[Modification records]
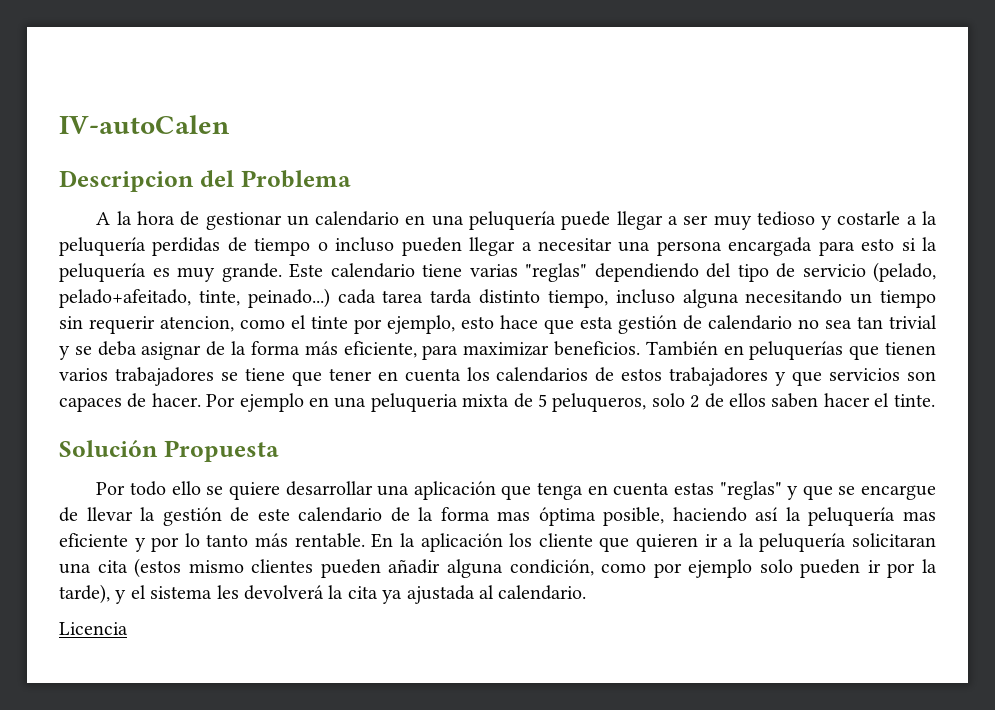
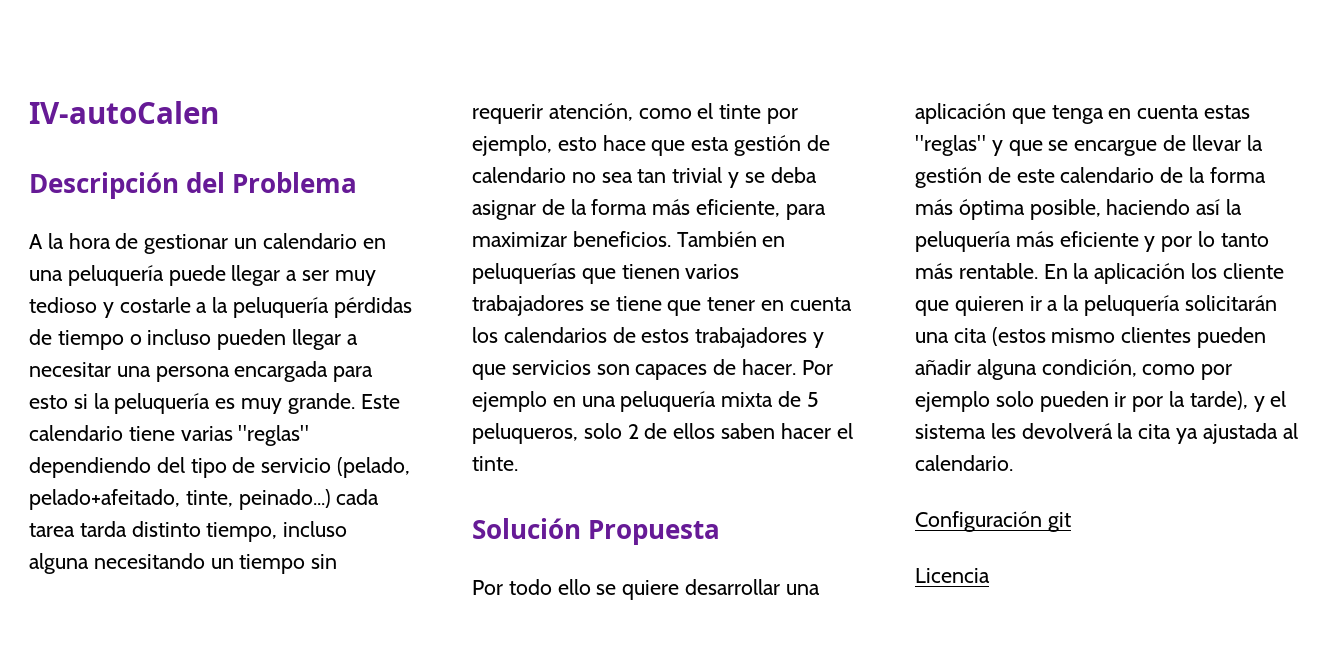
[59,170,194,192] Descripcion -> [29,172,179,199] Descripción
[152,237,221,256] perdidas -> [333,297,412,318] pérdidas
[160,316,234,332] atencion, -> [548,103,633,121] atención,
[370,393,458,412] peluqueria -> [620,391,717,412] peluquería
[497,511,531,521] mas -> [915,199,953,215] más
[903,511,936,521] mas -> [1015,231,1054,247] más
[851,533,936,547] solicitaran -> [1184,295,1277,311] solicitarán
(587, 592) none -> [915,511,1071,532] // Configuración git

Required action:
Only the lines from the start of the records above through the line containing "[851,533,936,547] solicitaran ->" should be returned, exactly and with both ends, please; the pictures stay out.

The completed task:
[59,170,194,192] Descripcion -> [29,172,179,199] Descripción
[152,237,221,256] perdidas -> [333,297,412,318] pérdidas
[160,316,234,332] atencion, -> [548,103,633,121] atención,
[370,393,458,412] peluqueria -> [620,391,717,412] peluquería
[497,511,531,521] mas -> [915,199,953,215] más
[903,511,936,521] mas -> [1015,231,1054,247] más
[851,533,936,547] solicitaran -> [1184,295,1277,311] solicitarán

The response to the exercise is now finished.